Die Ubuntu-Maintainer bauen am heutigen 9. März 2015 die Codebasis für die nächste Ubuntu-Version so um, dass sie für zentrale Initialisierungsaufgaben und die Verwaltung von System-daemons künftig die umstrittene Tool-Sammlung systemd nutzt. Das bedeutet, dass mit Erscheinen von Ubuntu 15.04 voraussichtlich im April alle neuen Ubuntu-Installationen systemd verwenden - vorausgesetzt, die Anpassungen und das anschließende Testing fördern keine Showstopper zutage.
Als das besonders puristische Debian im vergangenen Jahr auf systemd umschwenkte, gingen diverse Old-school-Admins deswegen auf die Barrikaden und forderten, Debian solle gefälligst bei der an Unix System V angelehnten Software "init" bleiben.

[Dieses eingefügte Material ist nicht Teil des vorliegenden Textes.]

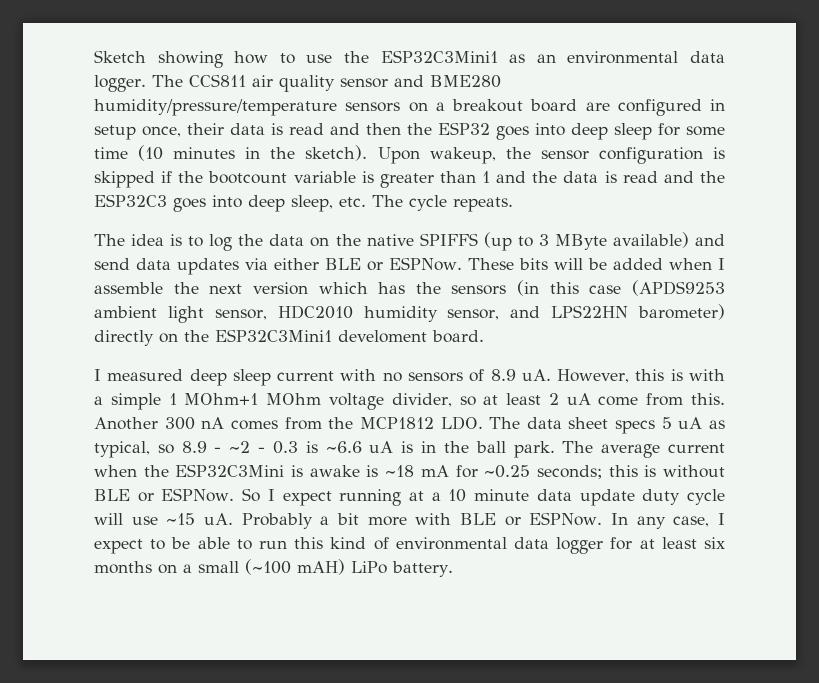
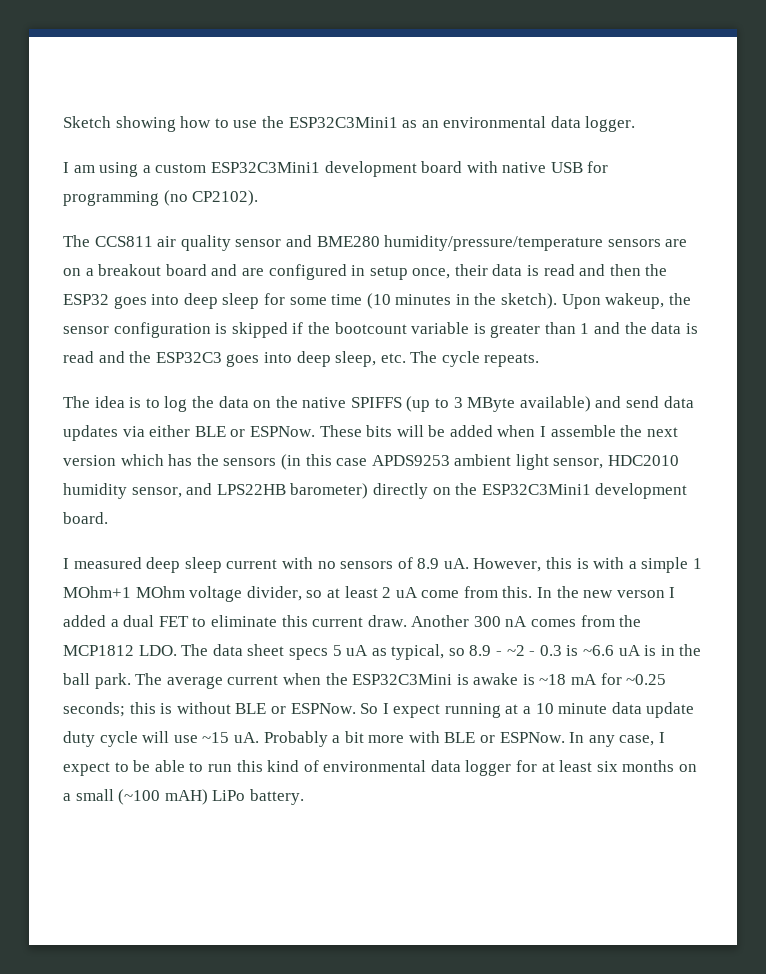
- Sketch showing how to use the ESP32C3Mini1 as an environmental data logger. The CCS811 air quality sensor and BME280 humidity/pressure/temperature sensors on a breakout board are configured in setup once, their data is read and then the ESP32 goes into deep sleep for some time (10 minutes in the sketch).
+ Sketch showing how to use the ESP32C3Mini1 as an environmental data logger.
+ I am using a custom ESP32C3Mini1 development board with native USB for programming (no CP2102).
+ The CCS811 air quality sensor and BME280 humidity/pressure/temperature sensors are on a breakout board and are configured in setup once, their data is read and then the ESP32 goes into deep sleep for some time (10 minutes in the sketch).
- These bits will be added when I assemble the next version which has the sensors (in this case (APDS9253 ambient light sensor, HDC2010 humidity sensor, and LPS22HN barometer) directly on the ESP32C3Mini1 develoment board.
+ These bits will be added when I assemble the next version which has the sensors (in this case APDS9253 ambient light sensor, HDC2010 humidity sensor, and LPS22HB barometer) directly on the ESP32C3Mini1 development board.
+ In the new verson I added a dual FET to eliminate this current draw.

Letztlich führte der Streit zur Abspaltung des systemd-freien Debian-Forks "Devuan".
Bei Ubuntu stellt sich die Lage ein wenig anders dar - das von Canonical gesponserte Projekt hat bereits die modernisierte init-Alternative "upstart" im Einsatz. Was allerdings nicht heißen soll, dass ein Wechsel auf systemd deswegen weniger umstritten wäre. Generell polarisiere systemd, schreibt der Branchendienst "The Register" - Admins liebten oder hassten es.

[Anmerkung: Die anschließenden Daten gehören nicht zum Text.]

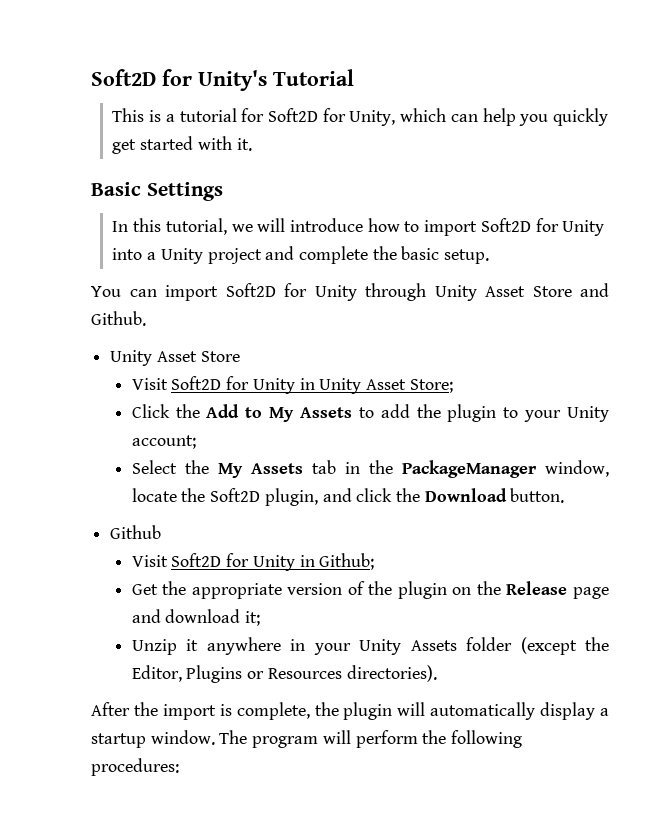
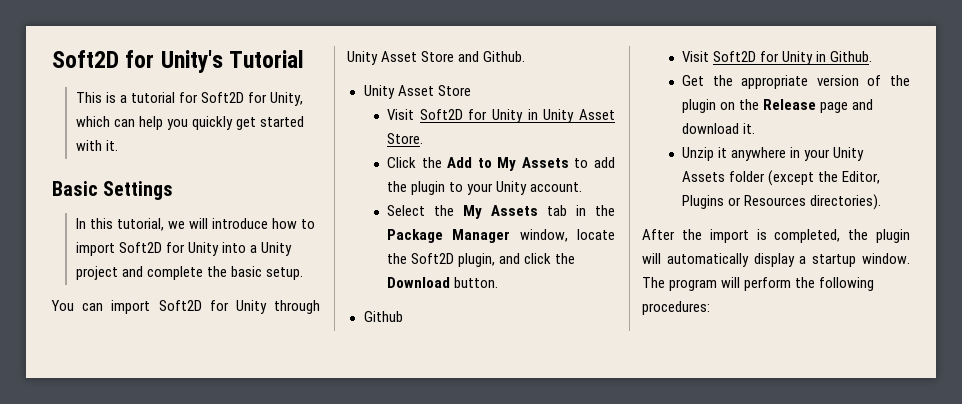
- Visit Soft2D for Unity in Unity Asset Store;
+ Visit Soft2D for Unity in Unity Asset Store.
- Click the Add to My Assets to add the plugin to your Unity account;
+ Click the Add to My Assets to add the plugin to your Unity account.
- Select the My Assets tab in the PackageManager window, locate the Soft2D plugin, and click the Download button.
+ Select the My Assets tab in the Package Manager window, locate the Soft2D plugin, and click the Download button.
- Visit Soft2D for Unity in Github;
+ Visit Soft2D for Unity in Github.
- Get the appropriate version of the plugin on the Release page and download it;
+ Get the appropriate version of the plugin on the Release page and download it.
- After the import is complete, the plugin will automatically display a startup window.
+ After the import is completed, the plugin will automatically display a startup window.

Als Kritikpunkte an systemd werden häufig angeführt, es versuche zu viel vom System zu kontrollieren, sein monolithisches Design widerspreche der traditionellen Unix-Philospophie und es versuche last, but not least Dinge zu reparieren, die gar nicht kaputt seien. Aufgrund der Abhängigkeiten werde es immer schwieriger, systemd zu entfernen oder zu ersetzen; irgendwann würde Linux und systemd Synonyme werden, ob das den Usern nun gefalle oder nicht.
Die Entwickler von systemd sind darüber hinaus auch nicht ganz einfach zu handhaben. Der Linux-Erfinder und oberste Kernel-Hüter Linus Torvalds nannte den systemd-Coder Kay Sievers einmal eine "fucking prima donna"; systemd-Erfinder Lennart Poettering will mit der "furchtbaren" Community der Kernel-Entwickler am liebsten gar nichts zu tun haben.

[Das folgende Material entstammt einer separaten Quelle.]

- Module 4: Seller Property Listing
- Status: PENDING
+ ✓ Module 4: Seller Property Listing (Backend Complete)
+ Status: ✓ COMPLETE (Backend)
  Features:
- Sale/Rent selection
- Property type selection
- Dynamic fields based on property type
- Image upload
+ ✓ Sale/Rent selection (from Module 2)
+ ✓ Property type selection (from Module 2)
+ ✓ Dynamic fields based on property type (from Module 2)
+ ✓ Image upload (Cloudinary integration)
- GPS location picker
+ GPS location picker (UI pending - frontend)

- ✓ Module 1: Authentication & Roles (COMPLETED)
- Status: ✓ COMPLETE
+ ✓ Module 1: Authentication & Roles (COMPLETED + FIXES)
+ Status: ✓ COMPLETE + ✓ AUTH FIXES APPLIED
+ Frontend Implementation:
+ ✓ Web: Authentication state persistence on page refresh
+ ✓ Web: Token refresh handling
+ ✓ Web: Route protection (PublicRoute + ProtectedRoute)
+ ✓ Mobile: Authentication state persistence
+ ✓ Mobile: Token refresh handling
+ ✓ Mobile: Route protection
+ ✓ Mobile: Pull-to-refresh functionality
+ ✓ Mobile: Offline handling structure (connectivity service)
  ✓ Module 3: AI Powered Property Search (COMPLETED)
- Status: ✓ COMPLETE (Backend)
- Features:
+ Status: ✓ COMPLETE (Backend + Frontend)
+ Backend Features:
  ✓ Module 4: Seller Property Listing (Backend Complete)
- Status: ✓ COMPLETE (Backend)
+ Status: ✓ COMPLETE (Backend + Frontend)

Debian, das Ubuntu in wesentlichen Teilen als Unterbau verwendet, nutzt systemd wie gesagt aber schon (aktuell in Form einer Tech Preview), auch die kommerziellen Distributionen von Red Hat und Suse sind bereits umgestellt. Bei Ubuntu sollen alle Distributionen, die auf Version 15.04 "Vivid Vervet" basieren, in systemd booten. Eine Ausnahme macht "Ubuntu Touch" für mobile Geräte, dessen Kernel-Version derzeit schlicht zu alt ist.